Volunteers clean, prep Lake Michigan's beaches for summer

 Michigan City, Ind. -- Plastic lasts forever, good beaches don't.

That's why volunteers are helping to clean up Lake Michigan's shoreline.

"I would just like to help be a part of keeping this one nice and beautiful," Katie Johnson, a volunteer with Adopt-A-Beach, said.

Saturday, she and other volunteers worked along Washington Park's beach in Michigan City with the hopes of ridding it of anything unnatural.

With the summer tourist season right around the corner, there's still a lot of work that has to be done. Sand has to be shifted, and litter has to be picked up.

"We haven't even begun to sanitize our beach yet," Shannon Eason, Administrative Director with the Michigan City Parks and Recreation Department, said. "So that's usually a good time to do Adopt-A-Beach to see what's really out here, before the park's staff starts cleaning."

She's in charge of making sure the nearly 800 pounds of trash collected Saturday get disposed of properly.

"It's upsetting," Eason said. "On the other hand, we look at this as a good opportunity to educate people that live along the Great Lakes and beach areas. If they actually have to consciously count what they're finding, they start to think about it."

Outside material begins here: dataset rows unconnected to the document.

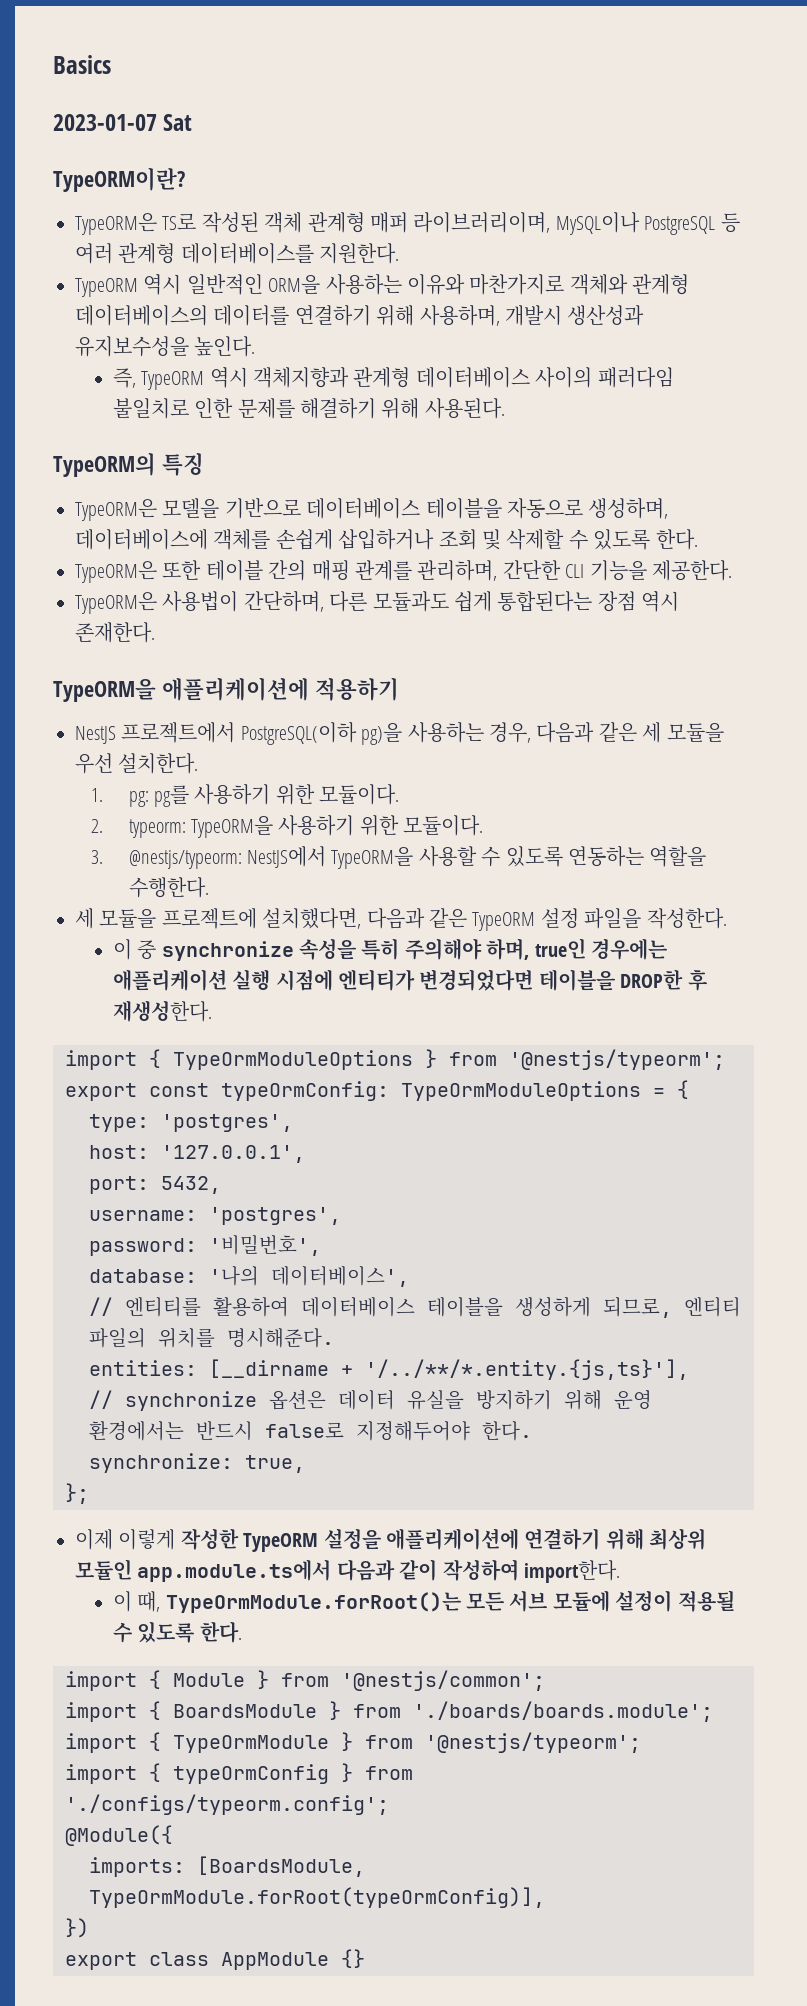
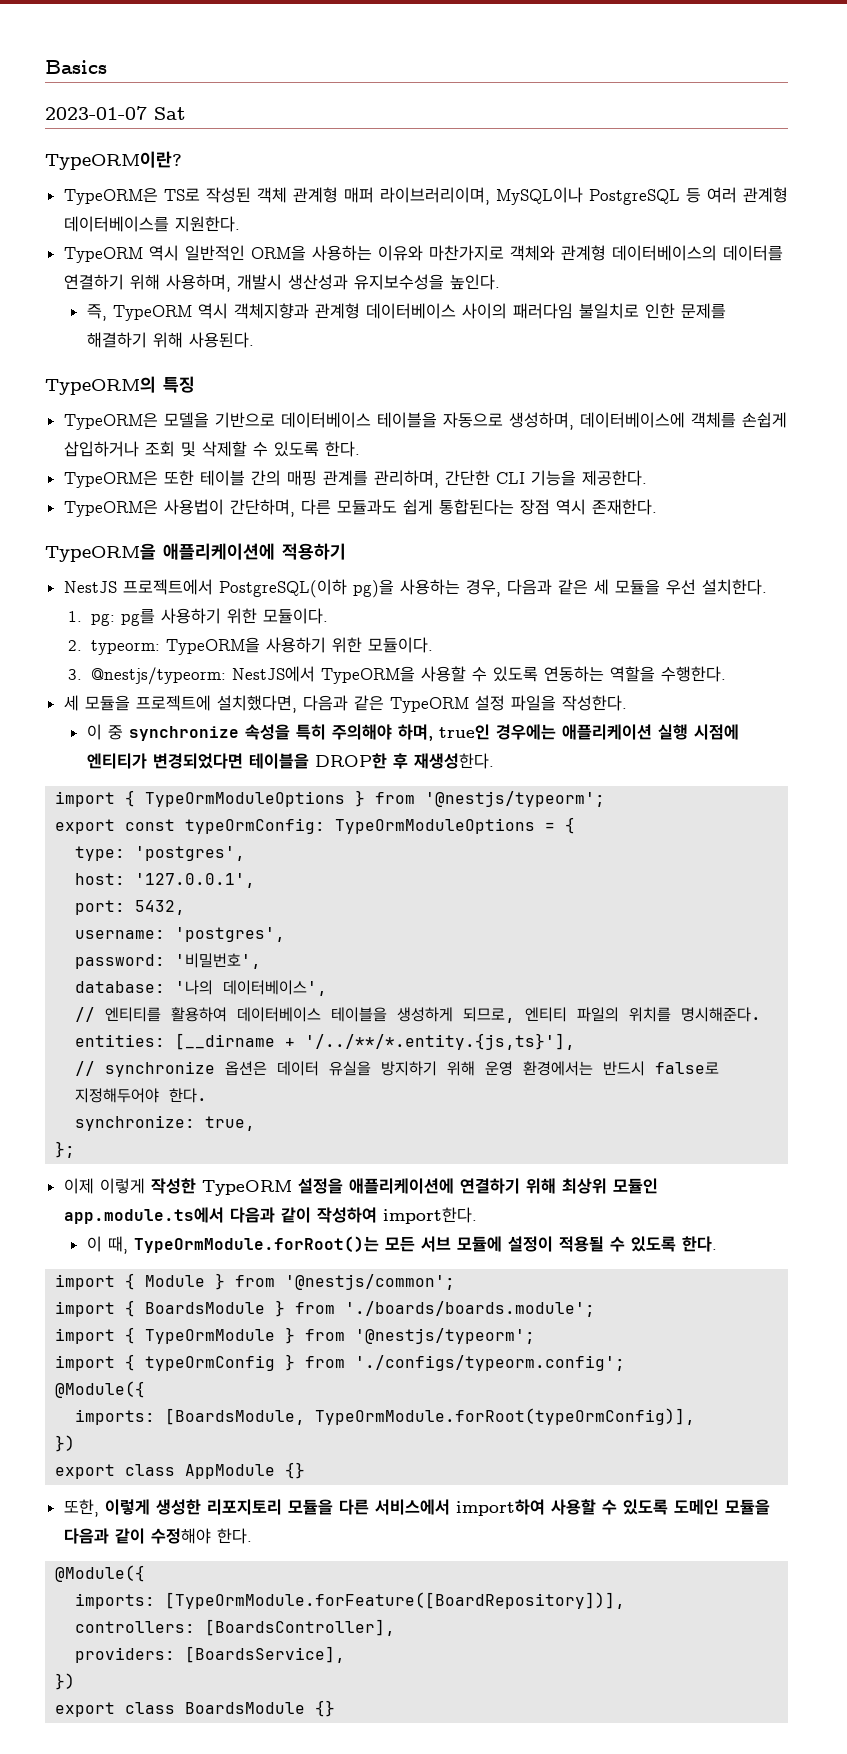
+ 또한, 이렇게 생성한 리포지토리 모듈을 다른 서비스에서 import하여 사용할 수 있도록 도메인 모듈을 다음과 같이 수정해야 한다.
+ @Module({
+ imports: [TypeOrmModule.forFeature([BoardRepository])],
+ controllers: [BoardsController],
+ providers: [BoardsService],
+ })
+ export class BoardsModule {}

With nearly two miles of shoreline to cover, that's a lot of upkeep, so she and other staffers depend on the goodwill of volunteers.

"I don't know if they think they put it in a garbage can and it flys away, but some stuff shouldn't have been out here," Johnson said. "Kids come out here to play and enjoy the beach, then they find stuff, so in order to prevent that, I think that's why we're out here helping."